Assignment: Please give again, exactly, every line of the material from the one containing "color: #0f172a ->" to the end, including both of those lines.

+---+

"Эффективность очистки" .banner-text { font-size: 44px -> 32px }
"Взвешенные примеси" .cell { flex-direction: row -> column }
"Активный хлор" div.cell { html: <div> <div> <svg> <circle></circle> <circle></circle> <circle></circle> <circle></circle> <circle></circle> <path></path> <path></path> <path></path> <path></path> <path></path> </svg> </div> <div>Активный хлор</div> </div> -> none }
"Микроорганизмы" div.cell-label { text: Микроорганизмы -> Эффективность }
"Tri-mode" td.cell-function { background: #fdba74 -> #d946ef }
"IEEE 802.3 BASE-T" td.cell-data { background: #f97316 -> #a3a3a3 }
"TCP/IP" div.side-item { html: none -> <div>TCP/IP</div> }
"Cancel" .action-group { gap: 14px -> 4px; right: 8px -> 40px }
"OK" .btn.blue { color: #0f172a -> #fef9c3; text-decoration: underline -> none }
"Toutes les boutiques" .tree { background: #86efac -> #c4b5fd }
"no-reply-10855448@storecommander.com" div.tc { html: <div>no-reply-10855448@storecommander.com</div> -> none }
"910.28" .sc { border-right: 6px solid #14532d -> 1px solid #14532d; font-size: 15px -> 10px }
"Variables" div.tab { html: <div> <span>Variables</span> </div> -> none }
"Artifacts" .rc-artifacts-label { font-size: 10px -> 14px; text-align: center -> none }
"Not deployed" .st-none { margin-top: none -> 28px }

+---+

Response box:
"OK" .btn.blue { color: #0f172a -> #fef9c3; text-decoration: underline -> none }
"Toutes les boutiques" .tree { background: #86efac -> #c4b5fd }
"no-reply-10855448@storecommander.com" div.tc { html: <div>no-reply-10855448@storecommander.com</div> -> none }
"910.28" .sc { border-right: 6px solid #14532d -> 1px solid #14532d; font-size: 15px -> 10px }
"Variables" div.tab { html: <div> <span>Variables</span> </div> -> none }
"Artifacts" .rc-artifacts-label { font-size: 10px -> 14px; text-align: center -> none }
"Not deployed" .st-none { margin-top: none -> 28px }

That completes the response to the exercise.